### WHAT THE TASK ASKS
Return all lines below containing the word "white".

[Screenshot and code edit data]
*** Block opens ***

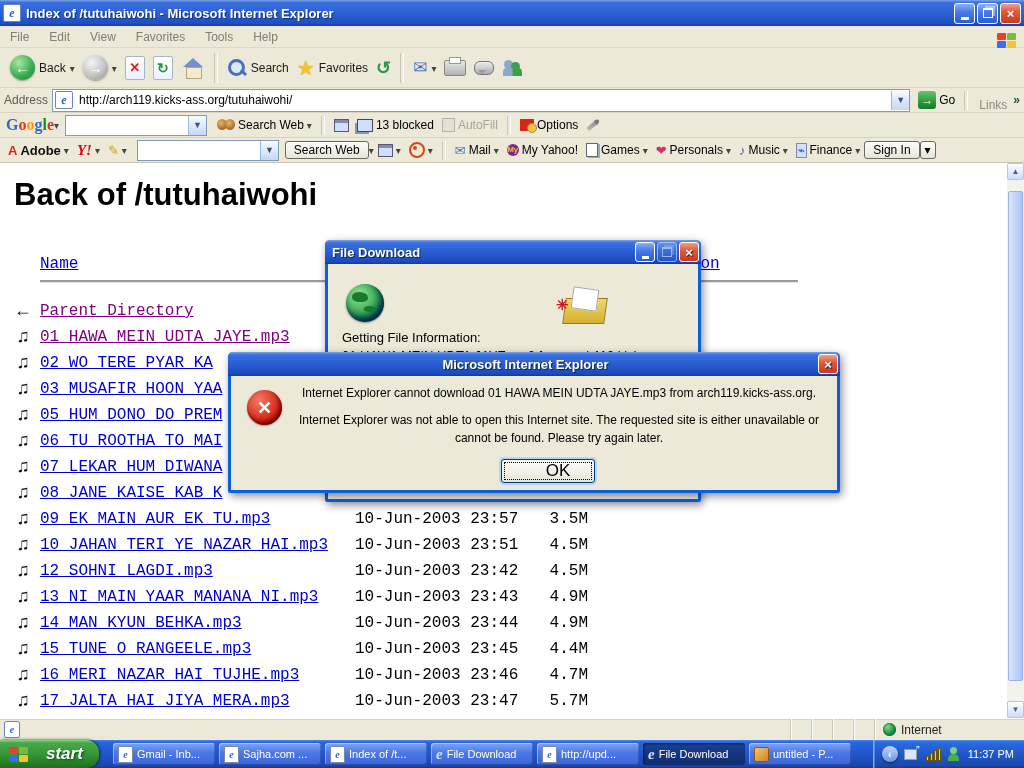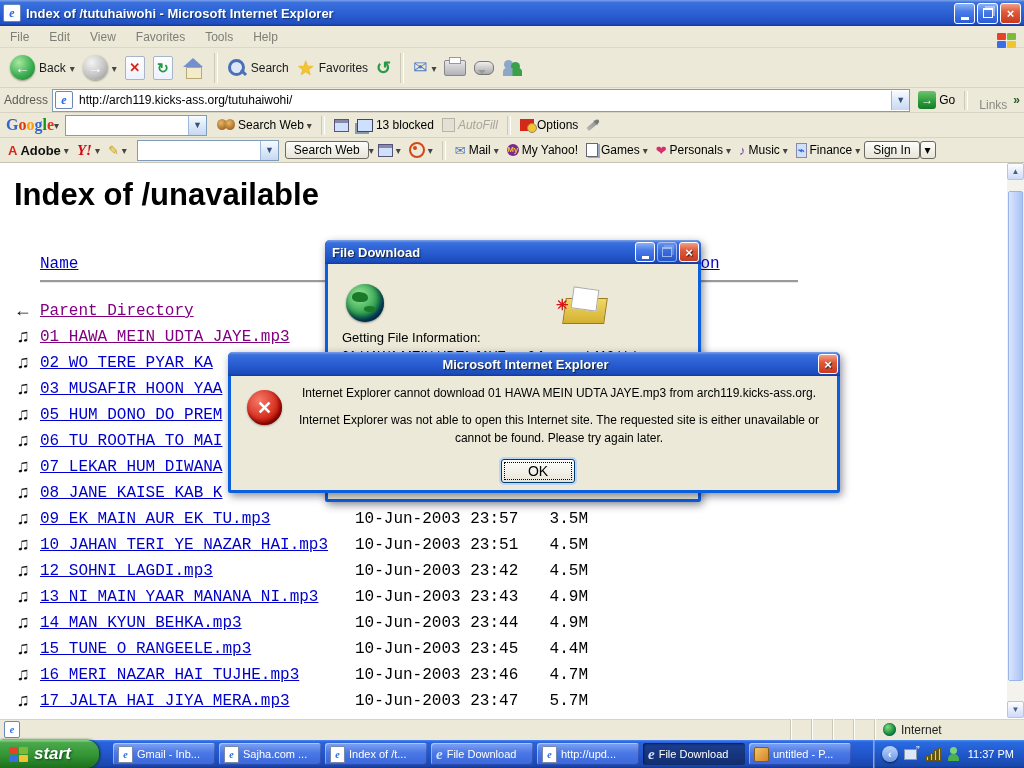--- a/index.html
+++ b/index.html
@@ -88,21 +88,21 @@
     align-items:center;padding:0 6px;font-size:12px;box-sizing:border-box;border-bottom:1px solid #d8d4c4;}
   .glogo{font:bold 16px "Liberation Serif",serif;letter-spacing:0;}
   .glogo span:nth-child(1){color:#3366cc}.glogo span:nth-child(2){color:#dc3912}
   .glogo span:nth-child(3){color:#ff9900}.glogo span:nth-child(4){color:#3366cc}
   .glogo span:nth-child(5){color:#109618}.glogo span:nth-child(6){color:#dc3912}
   .combo{height:19px;background:#fff;border:1px solid #7f9db9;display:flex;align-items:center;margin:0 6px;}
   .combo input{border:0;outline:0;width:118px;font-size:12px;}
   .binoc{position:relative;width:18px;height:12px;display:inline-block;}
   .binoc i{position:absolute;top:0;width:10px;height:11px;border-radius:50%;background:radial-gradient(circle at 40% 35%,#e8b860,#8a4a18);}
   .binoc i.r{left:8px;}
-  .gray{color:#a8a49a;font-style:italic;}
+  .gray{color:#a8a49a;}
   .blocked-ico{display:inline-block;width:14px;height:11px;border:1px solid #446;background:#cfe0ff;
     box-shadow:-3px 3px 0 -1px #89a;}
   .autofill-ico{display:inline-block;width:11px;height:12px;border:1px solid #b8b4aa;background:#e4e0d4;}
   .options-ico{position:relative;width:14px;height:12px;display:inline-block;background:#d42818;}
   .options-ico::after{content:"";position:absolute;right:-3px;bottom:-2px;width:8px;height:8px;border-radius:50%;background:#f2c430;border:1px solid #986;}
   .pencil{display:inline-block;width:14px;height:4px;background:linear-gradient(90deg,#b8b8b8,#8a8a8a);
     transform:rotate(-40deg);border-radius:1px;position:relative;}
   .pencil::after{content:"";position:absolute;right:-4px;top:-1px;border:3px solid transparent;border-left:5px solid #777;}
   
   .ybar{position:absolute;top:138px;left:0;width:1024px;height:25px;background:#ece9d8;display:flex;
@@ -177,27 +177,27 @@
   .folder-ico .spark{position:absolute;left:-4px;top:6px;color:#d41818;font-weight:bold;font-size:15px;}
   .fd-status{position:absolute;left:14px;top:66px;font-size:13px;color:#000;}
   .fd-file{position:absolute;left:14px;top:84px;font-size:13px;color:#000;white-space:nowrap;}
   #err-dialog{left:228px;top:352px;width:612px;height:141px;z-index:20;text-align:center;}
   .err-ico{position:absolute;left:16px;top:14px;width:35px;height:35px;border-radius:50%;
     background:radial-gradient(circle at 35% 30%,#f47a6a,#d42818 60%,#9a1408);box-shadow:inset -2px -3px 4px #700,0 1px 2px #999;
     color:#fff;font-weight:bold;font-size:18px;display:flex;align-items:center;justify-content:center;}
   .err-text{position:absolute;left:62px;top:8px;width:532px;font-size:12px;color:#000;line-height:1.5;}
   .err-text p{margin:0 0 9px;}
   .ok-btn{position:absolute;left:270px;top:83px;width:72px;height:22px;border:1px solid #003c74;border-radius:3px;
-    background:linear-gradient(180deg,#fdfdfb,#e8e5d8);font-size:14px;color:#000;
+    background:linear-gradient(180deg,#fdfdfb,#e8e5d8);font-size:17px;color:#000;
     display:flex;align-items:center;justify-content:center;outline:1px dotted #000;outline-offset:-4px;
-    box-shadow:0 0 0 2px #bcd4f6;}
+    box-shadow:0 0 0 2px #bcd4f6;padding-left:20px;}
   
   .taskbar{position:absolute;top:740px;left:0;width:1024px;height:28px;z-index:30;display:flex;align-items:center;
     background:linear-gradient(180deg,#4a86f2 0%,#2a63de 8%,#2156cc 50%,#1a46ae 92%,#12388f 100%);}
-  .start-btn{height:28px;width:99px;flex:0 0 auto;display:flex;align-items:center;gap:6px;padding-left:9px;box-sizing:border-box;
+  .start-btn{height:28px;width:99px;flex:0 0 auto;display:flex;align-items:center;gap:18px;padding-left:9px;box-sizing:border-box;
     background:linear-gradient(180deg,#8cd48c 0%,#4aa84a 10%,#339433 55%,#1d701d 100%);
     border-radius:0 13px 13px 0;box-shadow:1px 0 3px #0a3a0a;color:#fff;
     font:bold italic 17px "Liberation Sans",sans-serif;text-shadow:1px 1px 2px #0a4a1a;}
   .taskbtns{display:flex;flex:1;height:28px;align-items:center;margin-left:12px;overflow:hidden;}
   .taskbtn{flex:0 1 102px;min-width:0;height:22px;margin:0 2px;border-radius:3px;padding:0 5px;box-sizing:border-box;
     display:flex;align-items:center;gap:4px;color:#fff;font-size:11px;white-space:nowrap;overflow:hidden;
     background:linear-gradient(180deg,#7fa3f2 0%,#4a78e6 45%,#3a66d8 100%);box-shadow:inset 1px 1px 0 rgba(255,255,255,.4),inset -1px -1px 0 rgba(0,0,60,.25);}
   .taskbtn.active{background:linear-gradient(180deg,#1c3f92,#16357e 50%,#122e70);box-shadow:inset 1px 1px 2px rgba(0,0,40,.6);}
   .tb-ie-page{width:13px;height:15px;background:#fff;border:1px solid #7788aa;border-radius:1px;flex:0 0 auto;
     display:inline-flex;align-items:center;justify-content:center;font:bold italic 10px "Liberation Serif",serif;color:#2a6be0;}
@@ -423,21 +423,21 @@
   <span class="ybtn">
     <span class="fin-ico">⌁</span>
     <span>Finance</span>
     <span class="caret"></span>
   </span>
   <span class="boxbtn">Sign In</span>
   <span class="boxbtn" style="padding:1px 4px">▾</span>
 </div>
 
 <div class="content">
-  <h1 class="page-h1">Index of /unavailable</h1>
+  <h1 class="page-h1">Back of /tutuhaiwohi</h1>
 
   <a class="listlink mono col-hdr" style="left:40px">Name</a>
   <a class="listlink mono col-hdr" style="left:614px">Description</a>
   <div class="rule"></div>
 
   <div class="row mono" style="top:135px">
     <span class="ricon bk"></span>
     <a class="rname listlink visited">Parent Directory</a>
   </div>
   <div class="row mono" style="top:161px">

*** Block closes ***

### WRITTEN RESPONSE
   .fd-file{position:absolute;left:14px;top:84px;font-size:13px;color:#000;white-space:nowrap;}
     display:flex;align-items:center;gap:4px;color:#fff;font-size:11px;white-space:nowrap;overflow:hidden;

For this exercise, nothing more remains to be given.